Under a decade-long mentorship relationship with Brasfield and Gorrie, Jordon Construction Co. won a portion of the bid in 2016. In 2019, the General Services Administration and family of the courthouse’s namesake, former Gov. Carroll Campbell, gathered to break ground on the project in 2019.
Throughout the pandemic, a large project meant more employees and more employees meant more opportunity for infection, but Jordon said he was grateful Brasfield & Gorrie stuck to Centers for Disease Control guidelines and had compliance officials onsite to keep employees safe.

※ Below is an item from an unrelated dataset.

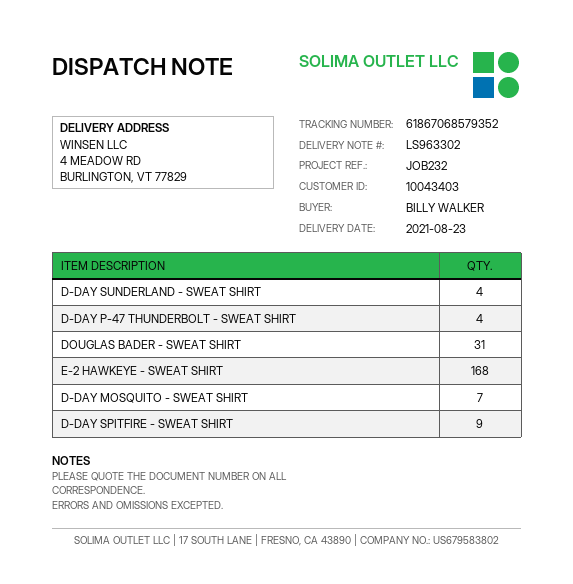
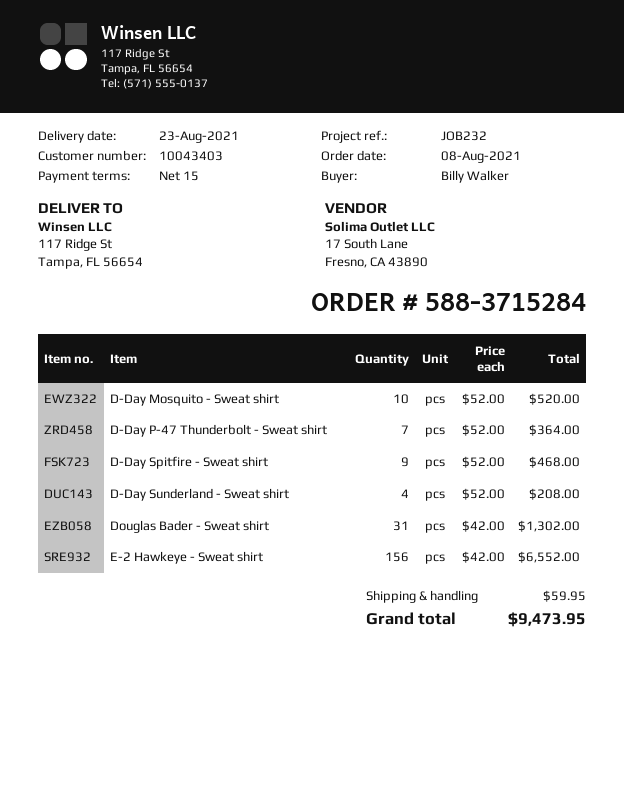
ship to: 4 MEADOW RD, BURLINGTON, VT 77829 -> 117 Ridge St, Tampa, FL 56654
D-DAY P-47 THUNDERBOLT - SWEAT SHIRT: 4 -> 7
E-2 HAWKEYE - SWEAT SHIRT: 168 -> 156
D-DAY MOSQUITO - SWEAT SHIRT: 7 -> 10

A final topping-off ceremony had been scheduled in 2020 to place the last metal beam on the structure, but after the event was cancelled because of COVID-19, workers surprised the project team by chiseling their names onto the final beam, according to the General Services Administration.
“It means so much to see all of the recognition this team has received for the hard work they’ve put into this project,” Public Buildings Service Regional Commissioner Kevin Kerns said in a statement. “Their dedication to ensuring this project is a success and that we deliver a state-of-the-art courthouse that meets the operational needs of the judiciary.”
Jordon Construction Co. and partners completed the courthouse in October 2021.
“It was a dynamic work environment,” he said. “It seemed like weekly, different news was coming out about the right way to social distance and the right safety mandates and things like that. We were fortunate we were able to keep the majority of our staff working on that project because of the mentor-protégé relationship.”
Many contractors tend to shy away from federal projects due to the regulations involved, but COVID-19 shutdown aside, Jordon sees opportunity in the challenge.
The regulatory environment has encouraged Jordon Construction’s operations to be more structured in ways that helped the contractor when blazing new trails in the private market with buildings like Camperdown’s Deca Apartments — one of the company’s first residential projects also completed during the pandemic.
The company’s status as a small minority-owned business also helps Jordon on the public playing field, which also tends to reward federal contractors with more federal contracts.
To date, Jordon Construction has completed more than 150 federal jobs, all followed by strong evaluations from supervisors, according to Jordon.
“It’s one of those things where you’re starting out with smaller projects and you’re working to demonstrate credibility, and the more projects that you successfully complete, the larger projects that you can compete for and that they trust you with, because you have the upper-pass in performance,” he said.
So when the General Services Administration sought out a contractor to revitalize the neo-classical Clement F. Haynesworth Federal Building, Greenville’s former 1937-era courthouse, it hired Jordon Construction for the job directly.
“We competed to win the opportunity to be contractor of choice for the GSA for any renovations that will go on in that building,” he said. “As folks have been transitioning out of the Haynesworth building and into the federal courthouse building, there’s still been work that we’ve had to go into the old federal courthouse to do,” Jordon said. “It is still an impressive facility for its age.”